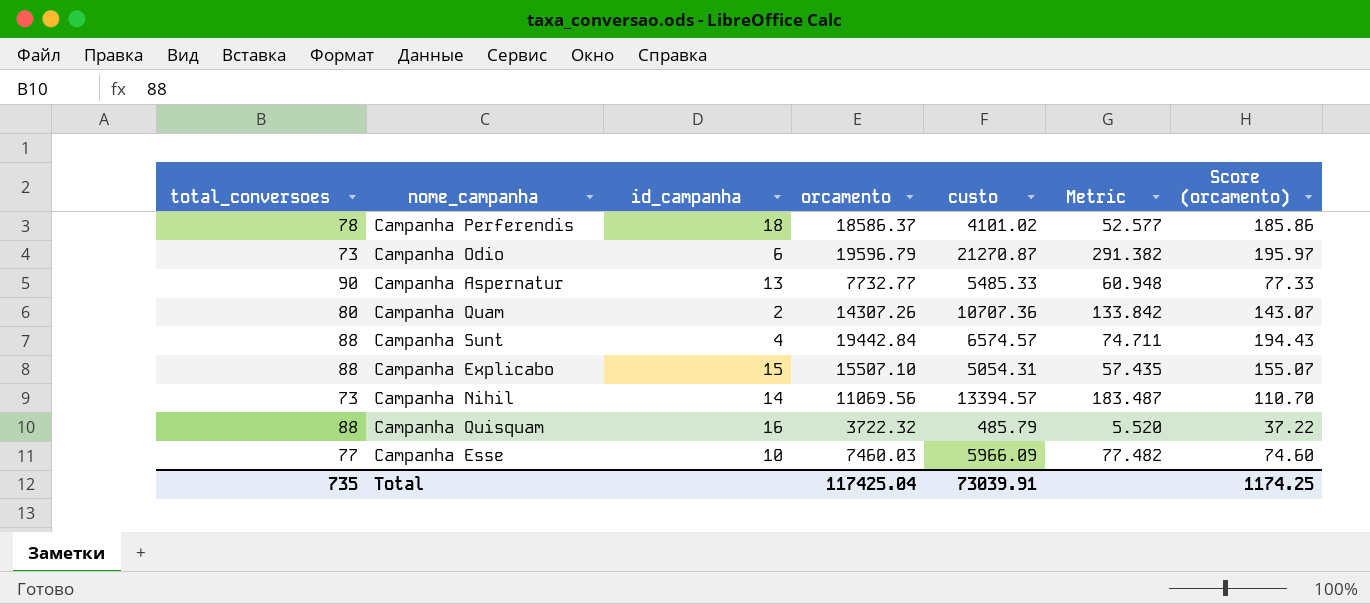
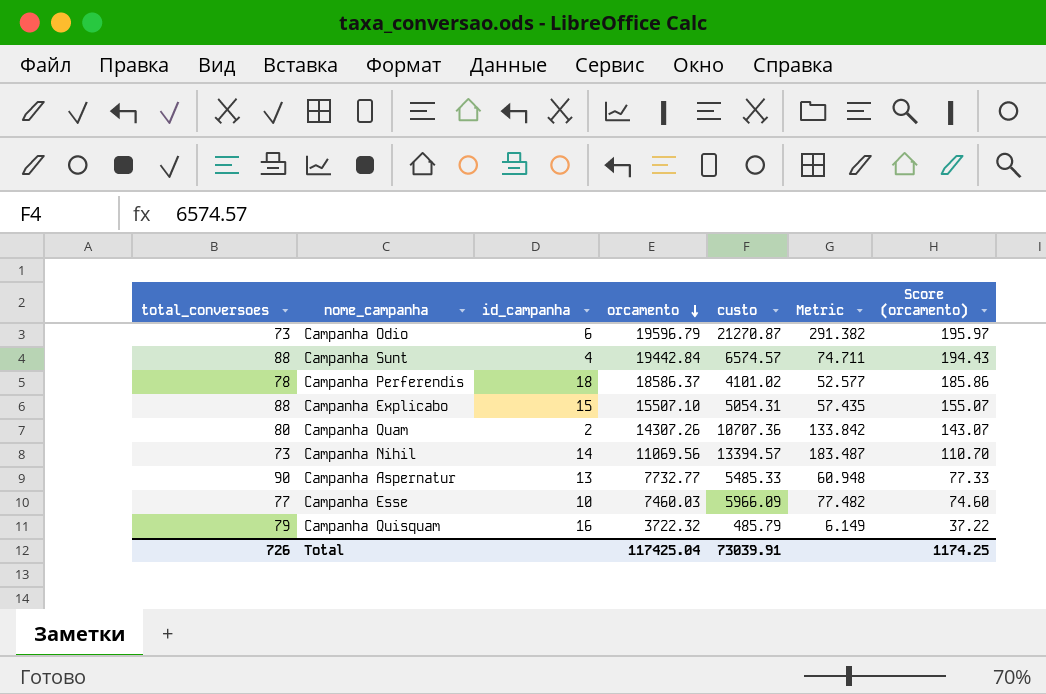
row order: none -> orcamento descending
Campanha Quisquam | total_conversoes: 88 -> 79
Campanha Quisquam | Metric: 5.520 -> 6.149
Total | total_conversoes: 735 -> 726

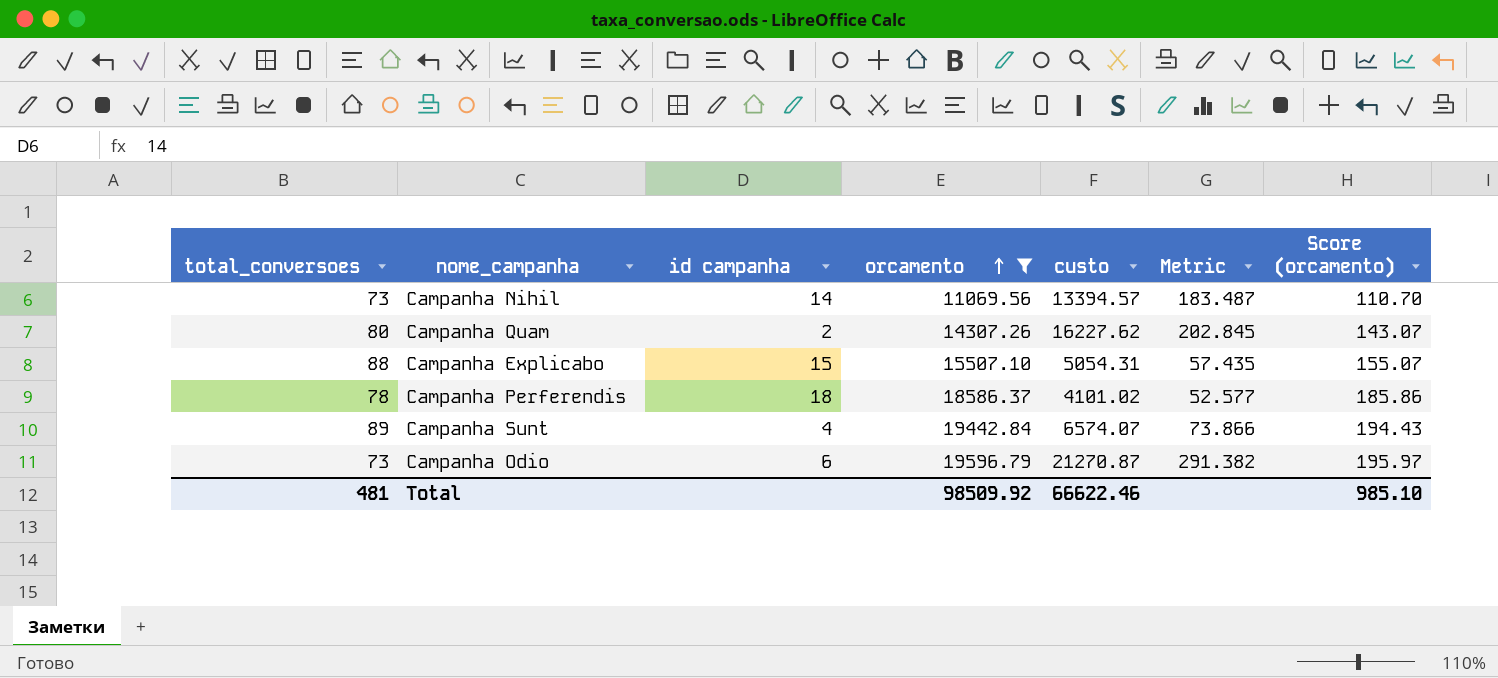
filter: none -> orcamento >= 11069.56
row order: orcamento descending -> orcamento ascending
column name: id_campanha -> id campanha
Campanha Quam | custo: 10707.36 -> 16227.62
Campanha Quam | Metric: 133.842 -> 202.845
Campanha Sunt | total_conversoes: 88 -> 89
Campanha Sunt | custo: 6574.57 -> 6574.07
Campanha Sunt | Metric: 74.711 -> 73.866
Total | total_conversoes: 726 -> 481
Total | orcamento: 117425.04 -> 98509.92
Total | custo: 73039.91 -> 66622.46
Total | Score (orcamento): 1174.25 -> 985.10

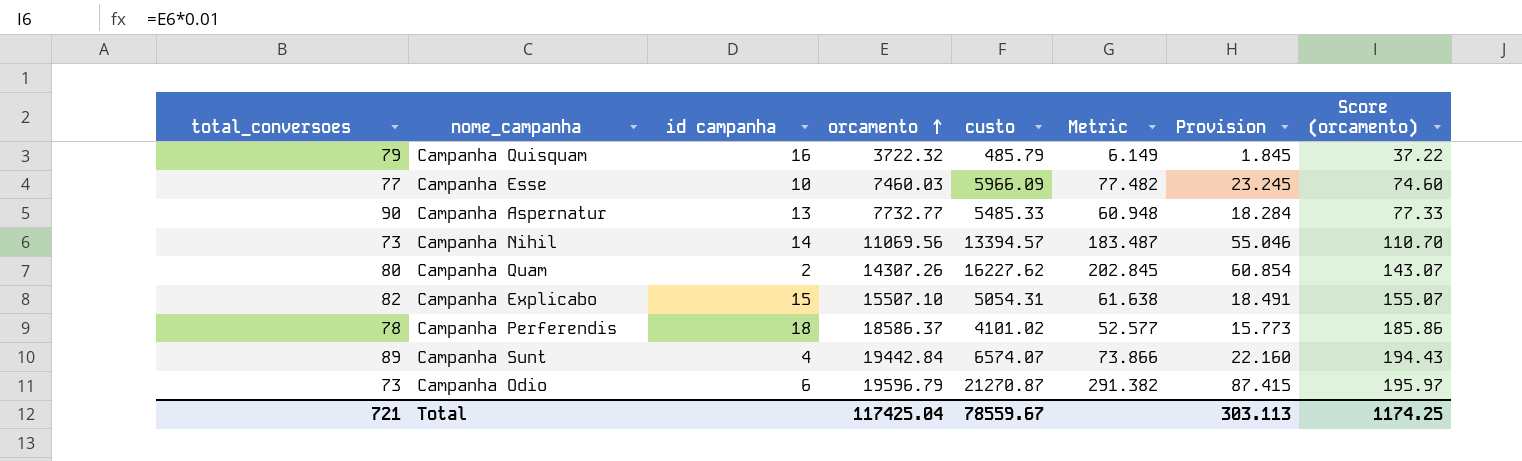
filter: orcamento >= 11069.56 -> none
column Provision | formula: none -> [Metric] * 0.3
Campanha Explicabo | total_conversoes: 88 -> 82
Campanha Explicabo | Metric: 57.435 -> 61.638
Total | total_conversoes: 481 -> 721
Total | orcamento: 98509.92 -> 117425.04
Total | custo: 66622.46 -> 78559.67
Total | Score (orcamento): 985.10 -> 1174.25

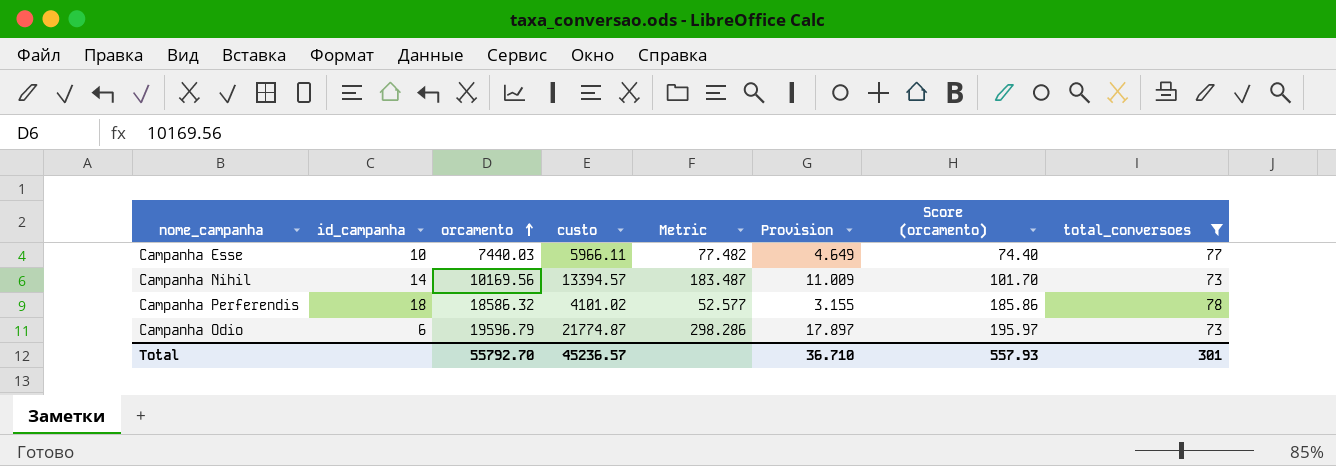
filter: none -> total_conversoes <= 78
column name: id campanha -> id_campanha
column Provision | formula: [Metric] * 0.3 -> [Metric] * 0.06
column total_conversoes | position: 1 -> 8
Campanha Esse | orcamento: 7460.03 -> 7440.03
Campanha Esse | custo: 5966.09 -> 5966.11
Campanha Esse | Score (orcamento): 74.60 -> 74.40
Campanha Nihil | orcamento: 11069.56 -> 10169.56
Campanha Nihil | Score (orcamento): 110.70 -> 101.70
Campanha Perferendis | orcamento: 18586.37 -> 18586.32
Campanha Odio | custo: 21270.87 -> 21774.87
Campanha Odio | Metric: 291.382 -> 298.286
Total | orcamento: 117425.04 -> 55792.70
Total | custo: 78559.67 -> 45236.57
Total | Provision: 303.113 -> 36.710
Total | Score (orcamento): 1174.25 -> 557.93
Total | total_conversoes: 721 -> 301

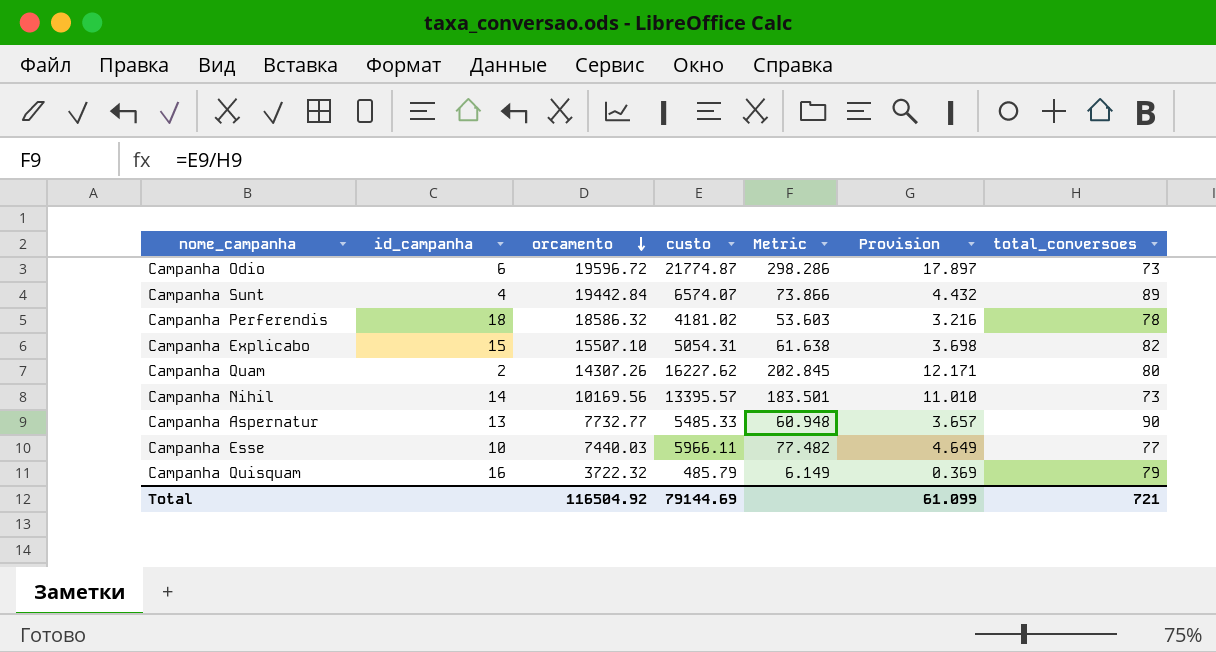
filter: total_conversoes <= 78 -> none
row order: orcamento ascending -> orcamento descending
column Score (orcamento) | formula: [orcamento] * 0.01 -> none
Campanha Odio | orcamento: 19596.79 -> 19596.72
Campanha Perferendis | custo: 4101.02 -> 4181.02
Campanha Perferendis | Metric: 52.577 -> 53.603
Campanha Perferendis | Provision: 3.155 -> 3.216
Campanha Nihil | custo: 13394.57 -> 13395.57
Campanha Nihil | Metric: 183.487 -> 183.501
Campanha Nihil | Provision: 11.009 -> 11.010
Total | orcamento: 55792.70 -> 116504.92
Total | custo: 45236.57 -> 79144.69
Total | Provision: 36.710 -> 61.099
Total | total_conversoes: 301 -> 721

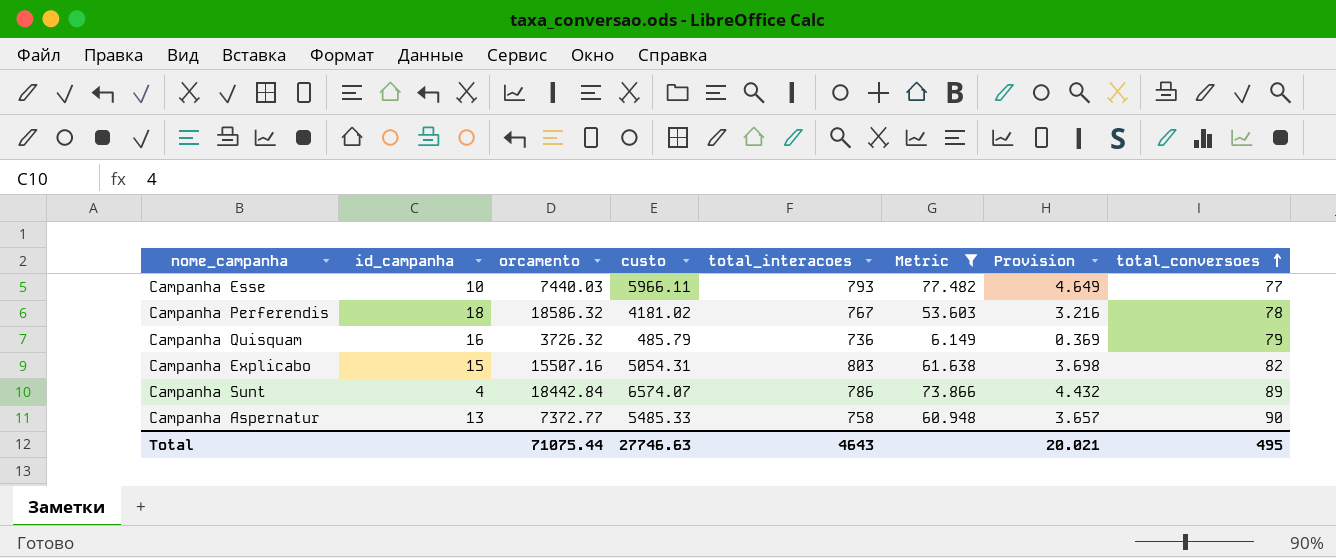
filter: none -> Metric <= 77.482
row order: orcamento descending -> total_conversoes ascending
column total_interacoes | position: none -> 5
Campanha Quisquam | orcamento: 3722.32 -> 3726.32
Campanha Explicabo | orcamento: 15507.10 -> 15507.16
Campanha Sunt | orcamento: 19442.84 -> 18442.84
Campanha Aspernatur | orcamento: 7732.77 -> 7372.77
Total | orcamento: 116504.92 -> 71075.44
Total | custo: 79144.69 -> 27746.63
Total | Provision: 61.099 -> 20.021
Total | total_conversoes: 721 -> 495

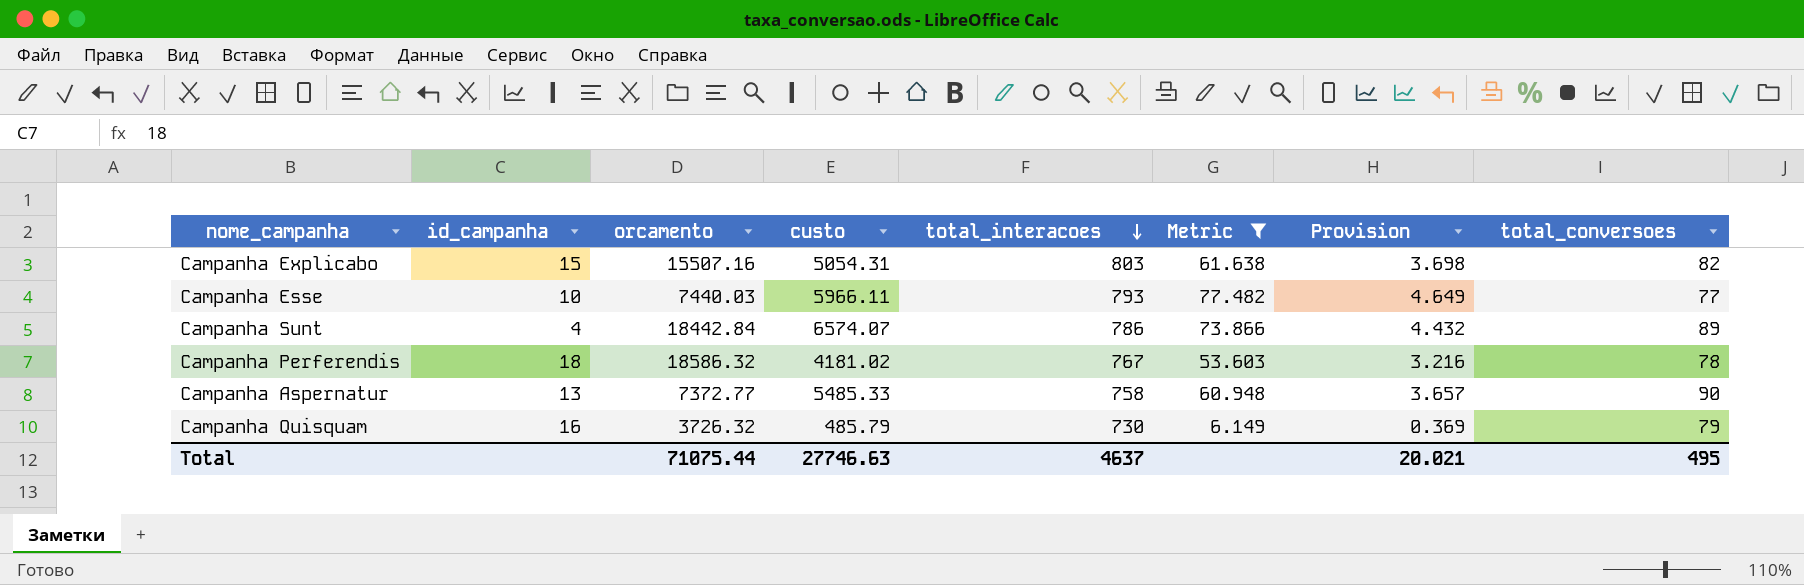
row order: total_conversoes ascending -> total_interacoes descending
Campanha Quisquam | total_interacoes: 736 -> 730
Total | total_interacoes: 4643 -> 4637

☆ ☆ ☆ ☆ ☆ ☆ ☆

DIRECTIONS | Everything above from the line with "row order: orcamento descending -> orcamento" to the line with "Campanha Sunt | Metric: 74.711 -> 73.866", both included, must be repeated exactly, and nothing outside that range.

RESPONSE TO THIS TASK |
row order: orcamento descending -> orcamento ascending
column name: id_campanha -> id campanha
Campanha Quam | custo: 10707.36 -> 16227.62
Campanha Quam | Metric: 133.842 -> 202.845
Campanha Sunt | total_conversoes: 88 -> 89
Campanha Sunt | custo: 6574.57 -> 6574.07
Campanha Sunt | Metric: 74.711 -> 73.866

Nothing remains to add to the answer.